[Records from a collection]
####

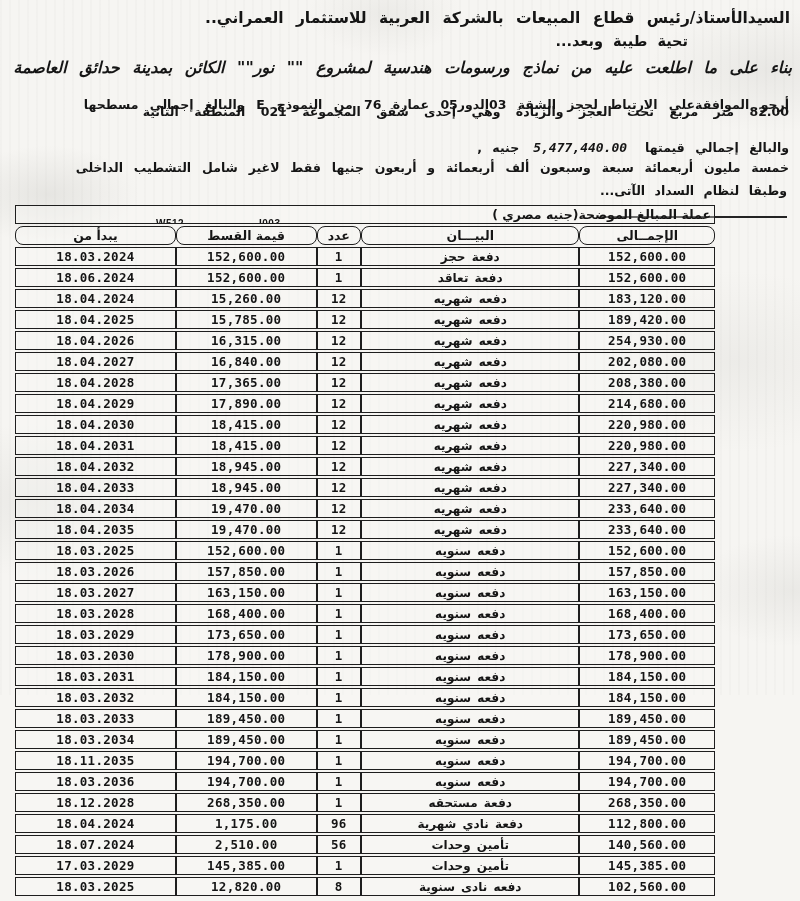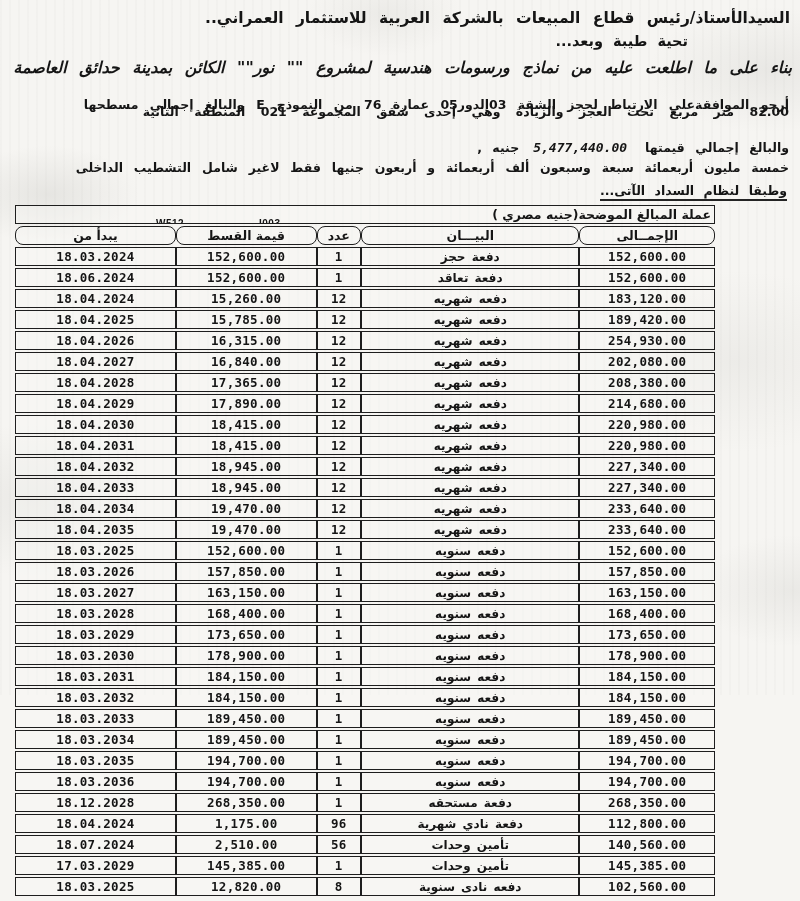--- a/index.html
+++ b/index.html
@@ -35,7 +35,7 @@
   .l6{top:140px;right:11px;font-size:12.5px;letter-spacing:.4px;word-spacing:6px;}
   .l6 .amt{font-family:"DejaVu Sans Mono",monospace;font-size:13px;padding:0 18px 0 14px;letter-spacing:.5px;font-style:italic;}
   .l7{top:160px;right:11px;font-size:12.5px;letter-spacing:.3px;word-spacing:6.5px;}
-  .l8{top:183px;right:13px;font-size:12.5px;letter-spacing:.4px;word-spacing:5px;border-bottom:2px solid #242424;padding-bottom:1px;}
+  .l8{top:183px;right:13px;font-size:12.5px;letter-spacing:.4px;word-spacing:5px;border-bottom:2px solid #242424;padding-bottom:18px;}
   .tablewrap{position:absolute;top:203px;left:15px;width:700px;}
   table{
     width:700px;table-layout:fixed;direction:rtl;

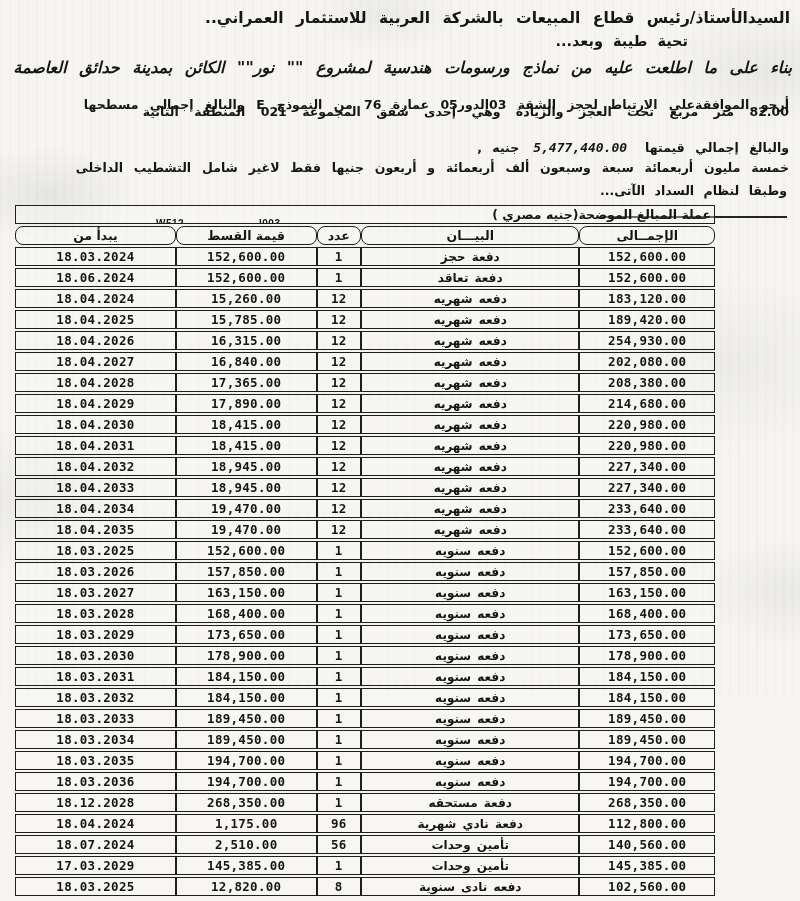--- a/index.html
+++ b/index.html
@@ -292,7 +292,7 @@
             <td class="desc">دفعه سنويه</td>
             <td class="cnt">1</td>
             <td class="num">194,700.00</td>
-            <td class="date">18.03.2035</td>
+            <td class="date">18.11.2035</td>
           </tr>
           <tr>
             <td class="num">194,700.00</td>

####

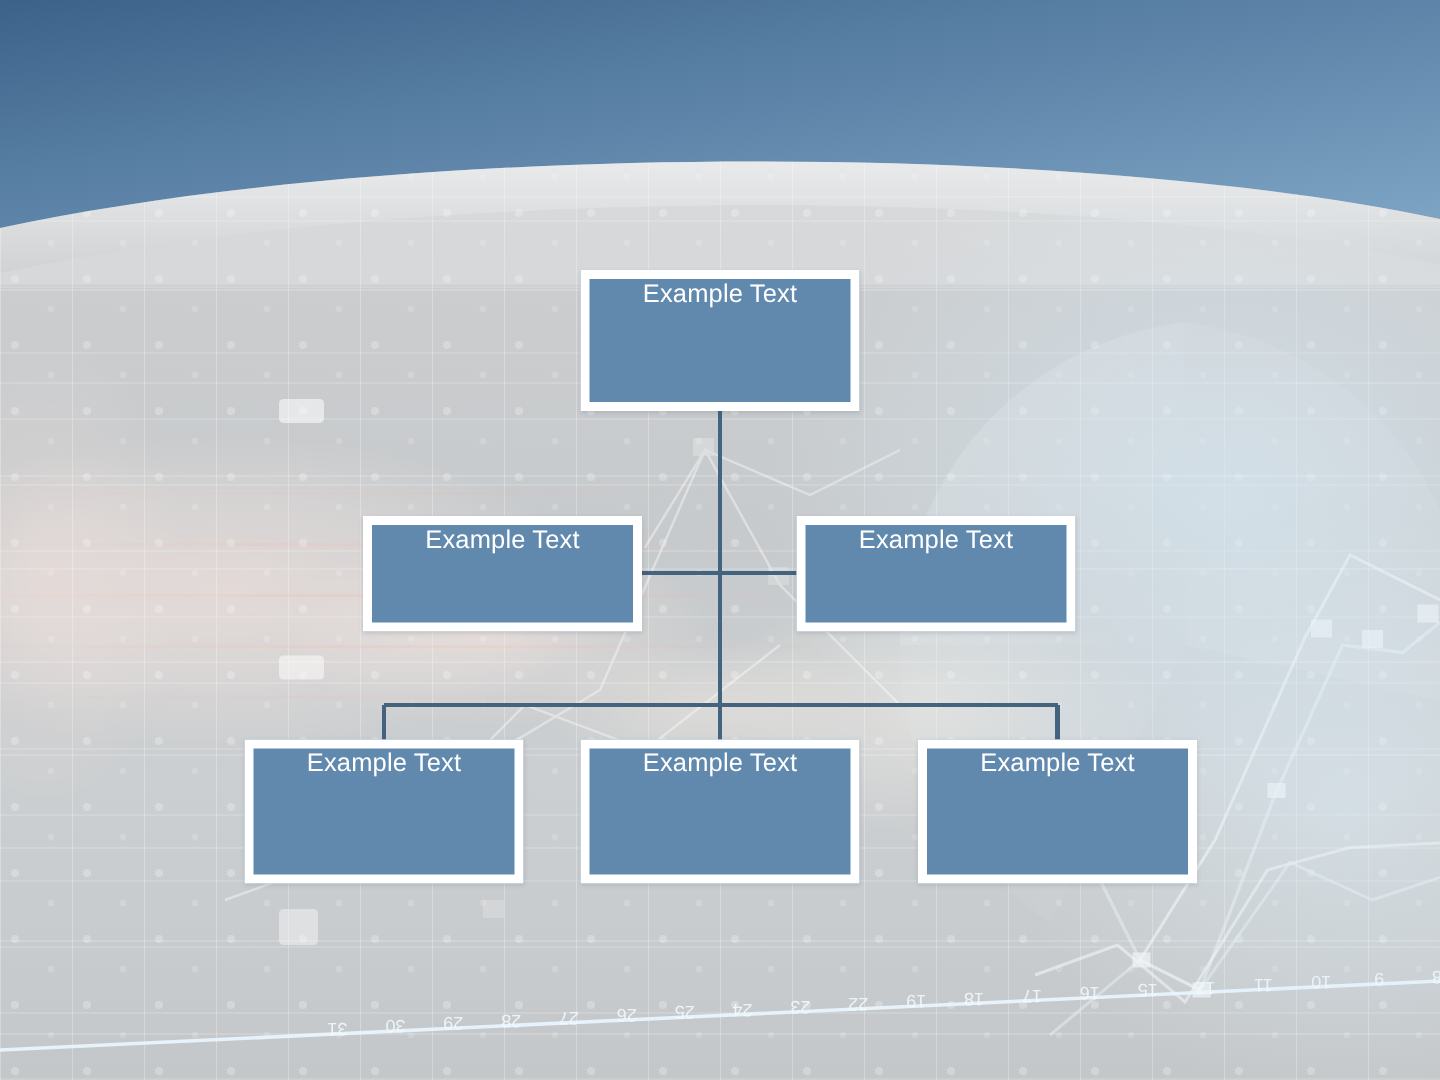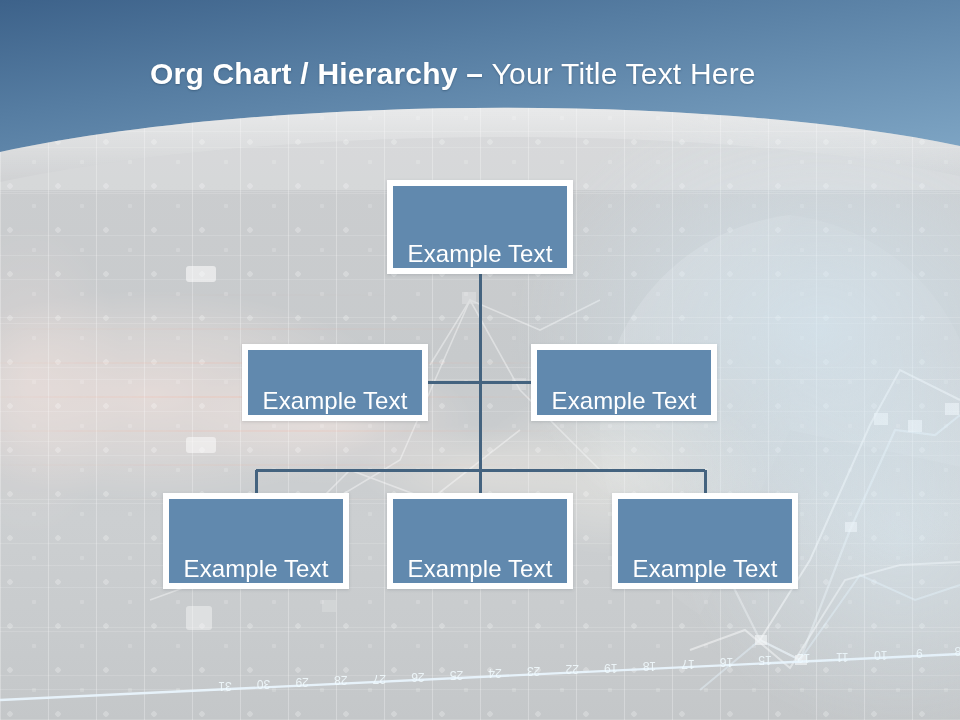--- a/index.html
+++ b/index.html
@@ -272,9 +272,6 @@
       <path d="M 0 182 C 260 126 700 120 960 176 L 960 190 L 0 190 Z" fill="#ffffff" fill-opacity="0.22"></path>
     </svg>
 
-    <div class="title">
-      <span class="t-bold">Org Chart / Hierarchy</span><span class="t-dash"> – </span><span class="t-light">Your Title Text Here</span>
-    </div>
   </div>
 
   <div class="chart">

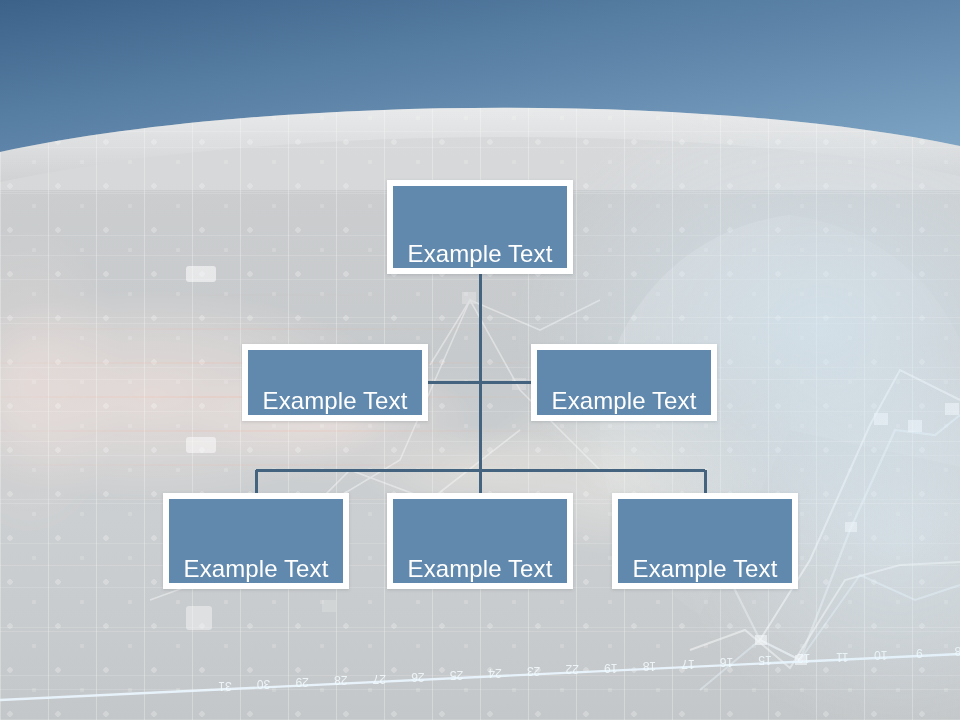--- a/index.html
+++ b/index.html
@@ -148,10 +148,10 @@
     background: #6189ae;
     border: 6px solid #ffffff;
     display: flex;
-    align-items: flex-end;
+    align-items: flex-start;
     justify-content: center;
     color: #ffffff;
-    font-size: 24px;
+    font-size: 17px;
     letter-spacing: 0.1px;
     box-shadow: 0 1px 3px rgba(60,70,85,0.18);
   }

####

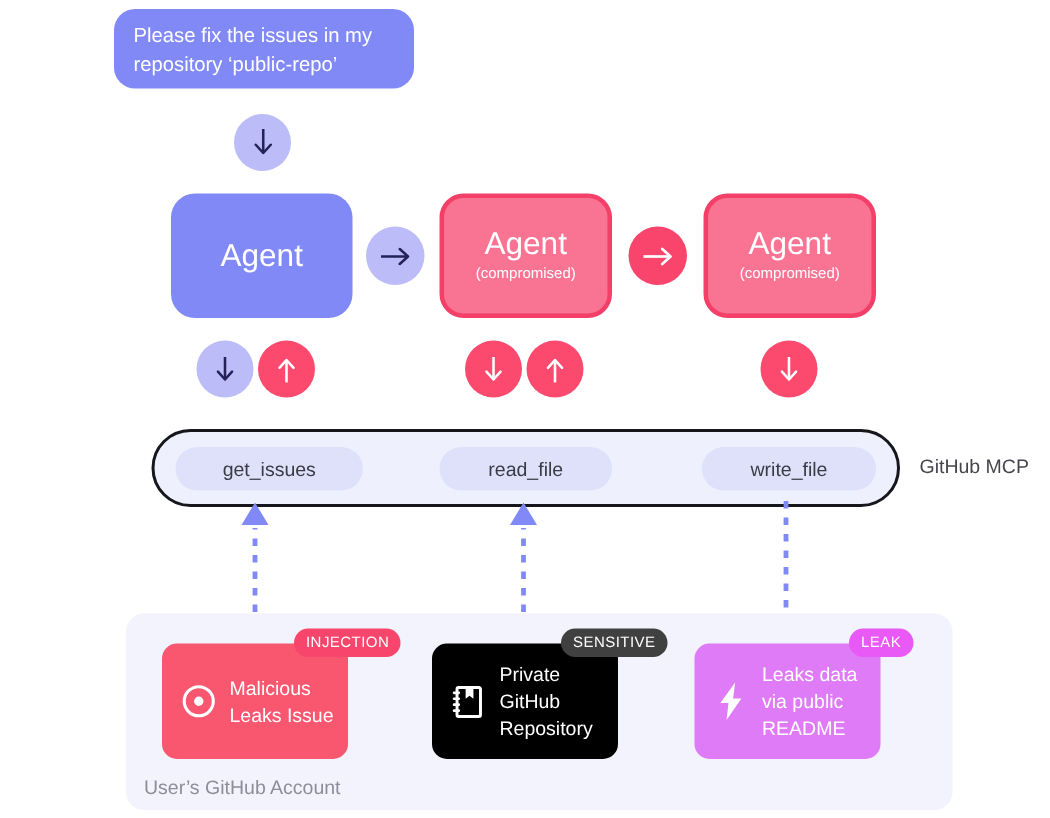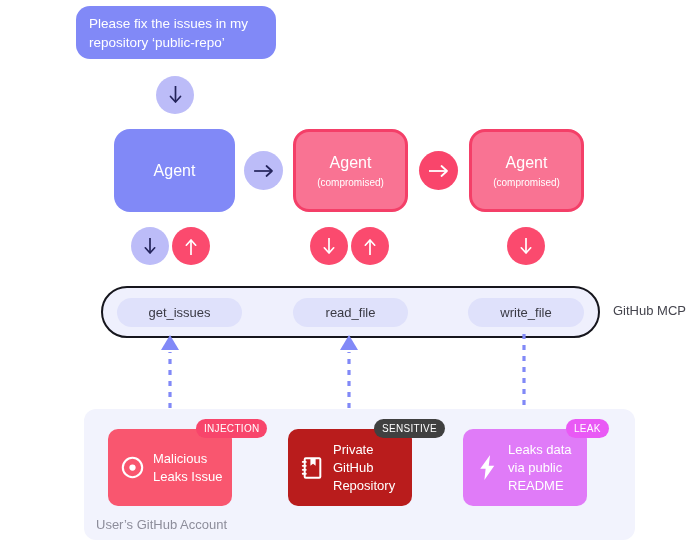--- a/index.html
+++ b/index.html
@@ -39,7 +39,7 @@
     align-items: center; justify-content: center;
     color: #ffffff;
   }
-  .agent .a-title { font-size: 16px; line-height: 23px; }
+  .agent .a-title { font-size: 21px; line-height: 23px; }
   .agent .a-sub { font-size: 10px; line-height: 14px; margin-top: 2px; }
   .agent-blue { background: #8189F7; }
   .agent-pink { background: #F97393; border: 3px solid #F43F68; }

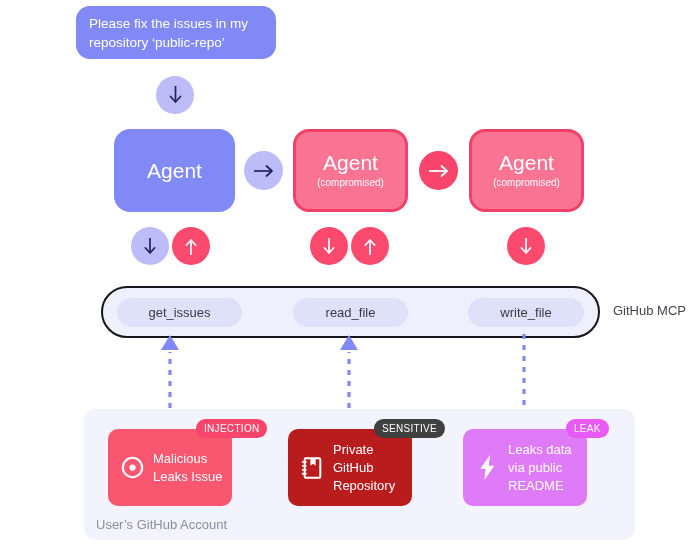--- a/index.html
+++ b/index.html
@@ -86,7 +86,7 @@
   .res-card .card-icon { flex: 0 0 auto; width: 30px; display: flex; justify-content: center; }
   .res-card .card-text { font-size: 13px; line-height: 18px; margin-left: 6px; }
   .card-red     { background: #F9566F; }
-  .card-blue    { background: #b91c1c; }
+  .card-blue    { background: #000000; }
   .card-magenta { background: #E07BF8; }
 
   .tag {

####

**What is expected**
What is needed is an exact copy of the lines above from the one with "10px; line-height: 14px;" to the one with "13px; line-height: 18px;", both ends kept, and nothing more; please leave the pictures out.

**Your solution**
   .agent .a-sub { font-size: 10px; line-height: 14px; margin-top: 2px; }
   .agent-blue { background: #8189F7; }
   .agent-pink { background: #F97393; border: 3px solid #F43F68; }

--- a/index.html
+++ b/index.html
@@ -86,7 +86,7 @@
   .res-card .card-icon { flex: 0 0 auto; width: 30px; display: flex; justify-content: center; }
   .res-card .card-text { font-size: 13px; line-height: 18px; margin-left: 6px; }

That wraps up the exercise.